I am writing this after finishing the first of two co-op terms with the Vancouver Aquarium’s Ocean Pollution Research Program as a research assistant working on microplastics research. Microplastics are pieces of plastic less than 5 millimeters across that, somehow or other, have made their way into the ocean. There are two types: primary microplastics, which include microbeads, and secondary microplastics, which are formed by larger debris breaking down into smaller pieces. I never thought I’d end up working on this problem, because my career trajectory up to this point had not exactly been leading directly to ocean pollution.

This experience taught me that the best opportunities come in unexpected places, and you should never count yourself out of a job that you want simply because you studied something slightly different in university. After a frustrating, few years looking for a place to start my career, SFU's Career Services helped teach me one very memorable lesson: when job hunting it is crucial to emphasize your transferrable skills. That is, the useful traits and skills you may not realize you have acquired throughout your life.

I changed undergraduate majors several times before I settled on Archaeology and Environmental Studies, moving from the US to Canada to study at SFU’s School of Resource & Environmental Management. I had a wide variety of academic experience, but never landed that ‘dream job’, entry-level position in a field relevant to my degree -- an especially common problem for recent graduates in the States. It felt like a trap: you need experience to get a job and a job to get experience. My plan for escaping that trap was to enroll in a science and environment co-op. I attended the APEX professional development course through the Dean of Graduate Studies and their curriculum helped me identify the “keys” to escape my “prison": writing a resume and a cover letter that emphasized my transferrable skills.

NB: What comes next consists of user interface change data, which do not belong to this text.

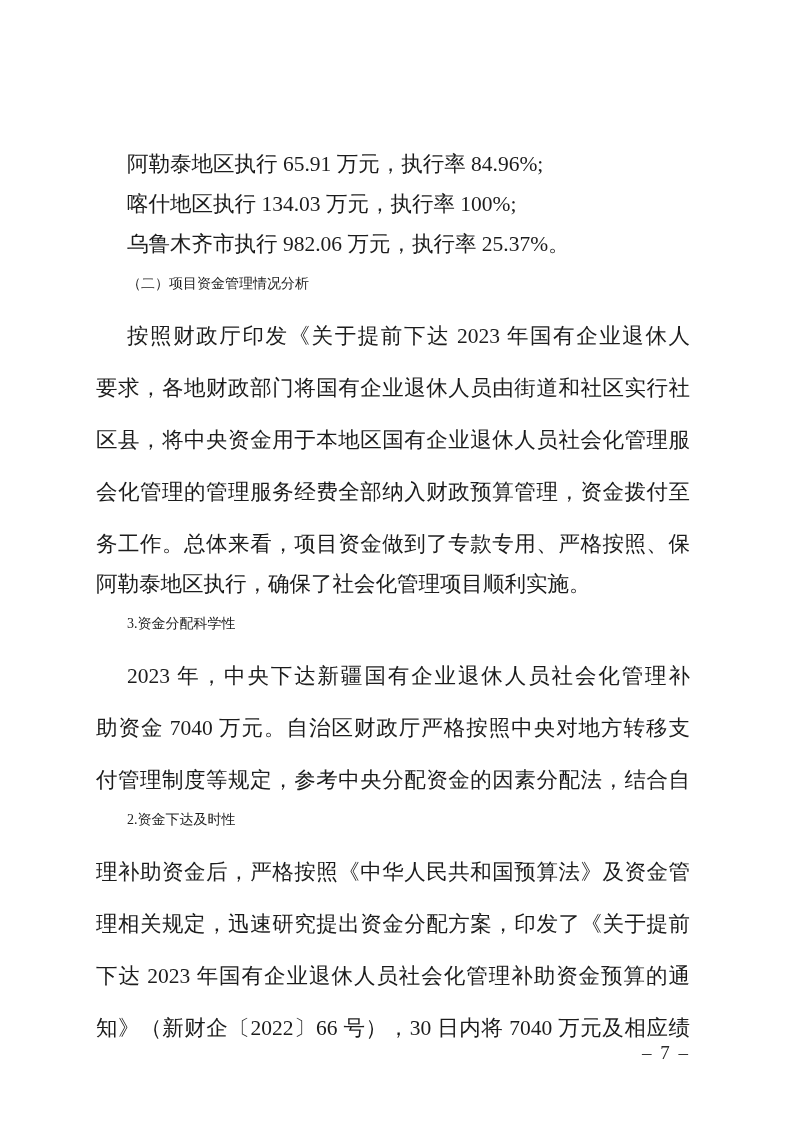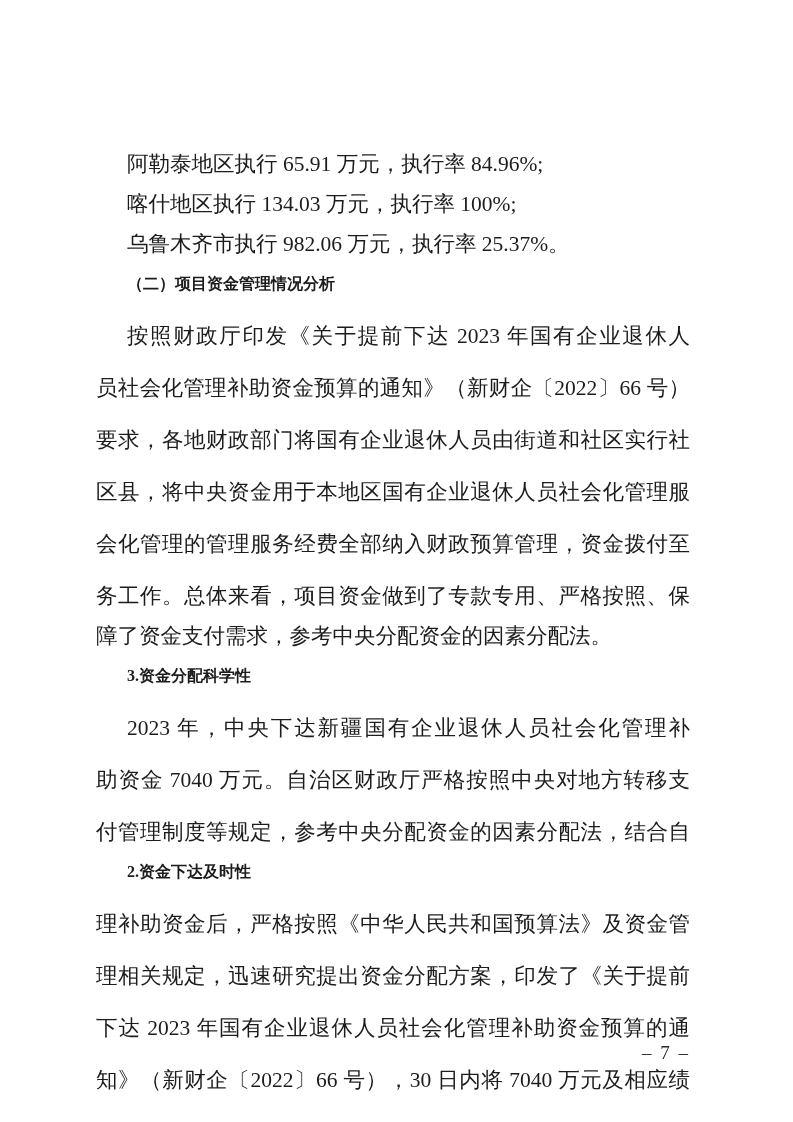--- a/index.html
+++ b/index.html
@@ -40,8 +40,8 @@
     text-indent: 31px;
   }
   .bold {
-    font-weight: bold;
-    font-size: 16px;
+    font-weight: normal;
+    font-size: 14px;
   }
   .pageno {
     position: absolute;

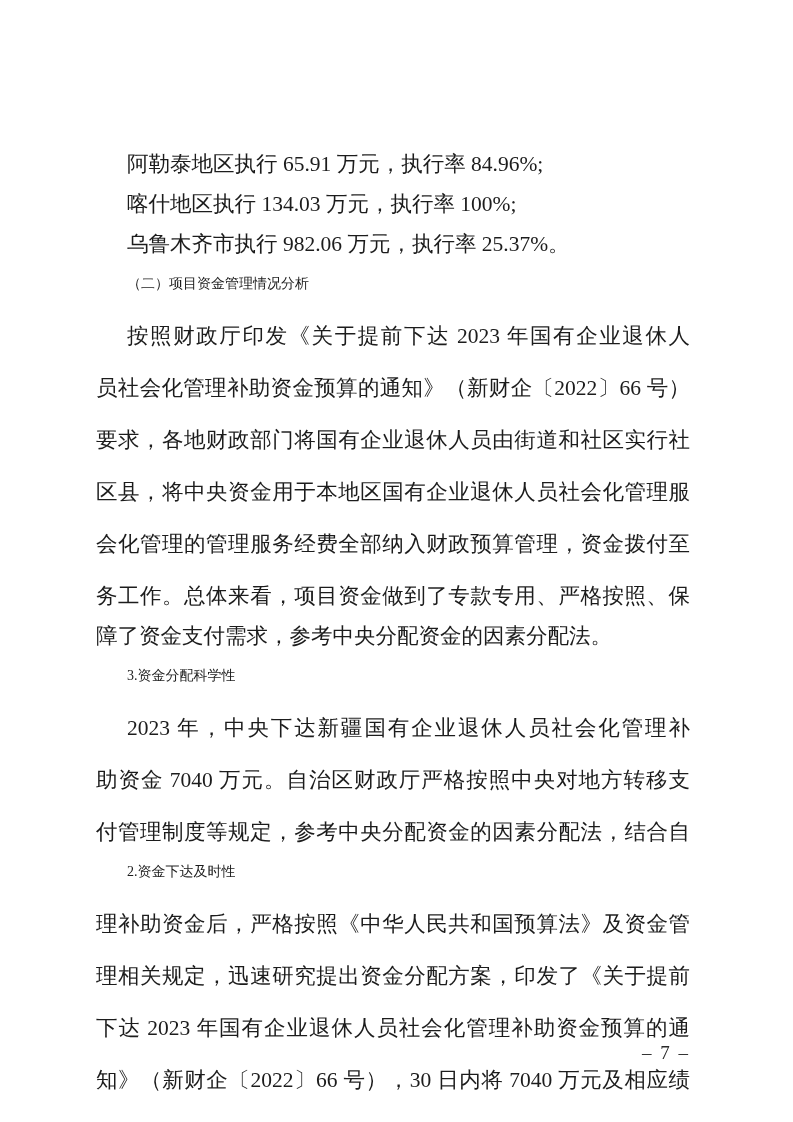--- a/index.html
+++ b/index.html
@@ -69,7 +69,6 @@
     <div class="ln ind bold">（二）项目资金管理情况分析</div>
 
     <div class="ln ind fill">按照财政厅印发《关于提前下达 2023 年国有企业退休人</div>
-    <div class="ln fill">员社会化管理补助资金预算的通知》（新财企〔2022〕66 号）</div>
     <div class="ln fill">要求，各地财政部门将国有企业退休人员由街道和社区实行社</div>
     <div class="ln fill">区县，将中央资金用于本地区国有企业退休人员社会化管理服</div>
     <div class="ln fill">会化管理的管理服务经费全部纳入财政预算管理，资金拨付至</div>

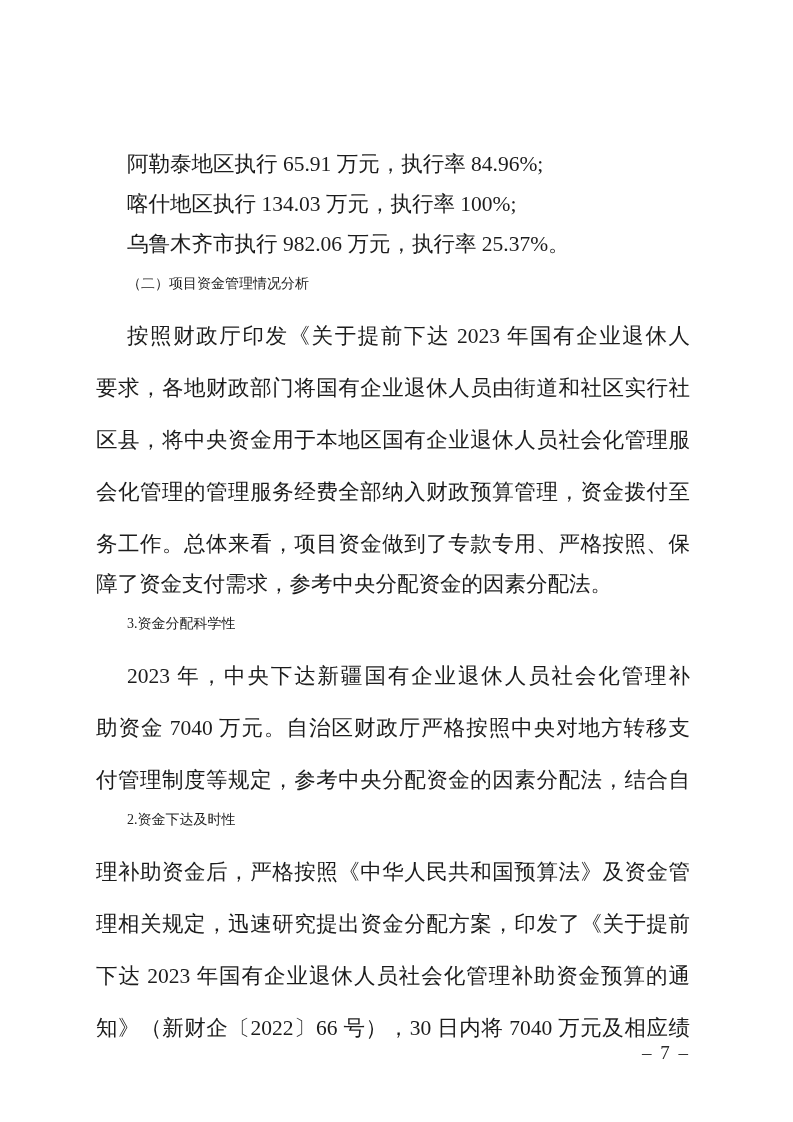--- a/index.html
+++ b/index.html
@@ -73,7 +73,7 @@
     <div class="ln fill">区县，将中央资金用于本地区国有企业退休人员社会化管理服</div>
     <div class="ln fill">会化管理的管理服务经费全部纳入财政预算管理，资金拨付至</div>
     <div class="ln fill">务工作。总体来看，项目资金做到了专款专用、严格按照、保</div>
-    <div class="ln">障了资金支付需求，参考中央分配资金的因素分配法。</div>
+    <div class="ln">阿勒泰地区执行，确保了社会化管理项目顺利实施。</div>
 
     <div class="ln ind bold">3.资金分配科学性</div>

Stephen working in his lab

Resumes and cover letters were a mental block that I was embarrassingly bad at overcoming, but seeking out training and advice to emphasize my transferrable skills turned my lousy resume into a successful one. Here are specific examples from my experience that might help you with similar struggles. When drafting a resume, it’s not “archaeology field experience,” it’s adaptability, quick learning, and tolerance for occasional physical discomforts while maintaining mental focus, “archaeology field experience” sounds useless in a microplastics lab. However, the traits you acquired through that field experience can be valuable in any situation. It’s not “lab experience” that I gained from my thesis work, it was “attention to detail” (how often does that exact phrase appear on a job announcement?). As well as the ability to manage numerical data while performing quick accurate mathematical calculations; maintain a clean and organized working environment; and even maintain confidentiality with sensitive data. Those skills are useful in any job, from research to journalism to finance. In my case, I am mentally prepared for the occasional long afternoon of untangling millimeter-sized polyester threads under a microscope and photographing and measuring each one.

Along the way, I have picked the brains of all of the experts I’ve worked with and have become a much more versatile thinker for it. Through my graduate school work I’ve gathered plenty of writing experience, but this sounds much more relevant when I get specific and state my ability to write clear and concise briefing notes and reports. This experience lent me a great deal of confidence while writing the standardized protocols for each step of microplastics analysis, from isolating plastic from water samples to preparing microscopic fibers for spectrometry. And, while I’m hardly a computer scientist, my self-taught working knowledge of ArcGIS and R statistical programs demonstrates an ability to learn any software that may be required for an entry level position.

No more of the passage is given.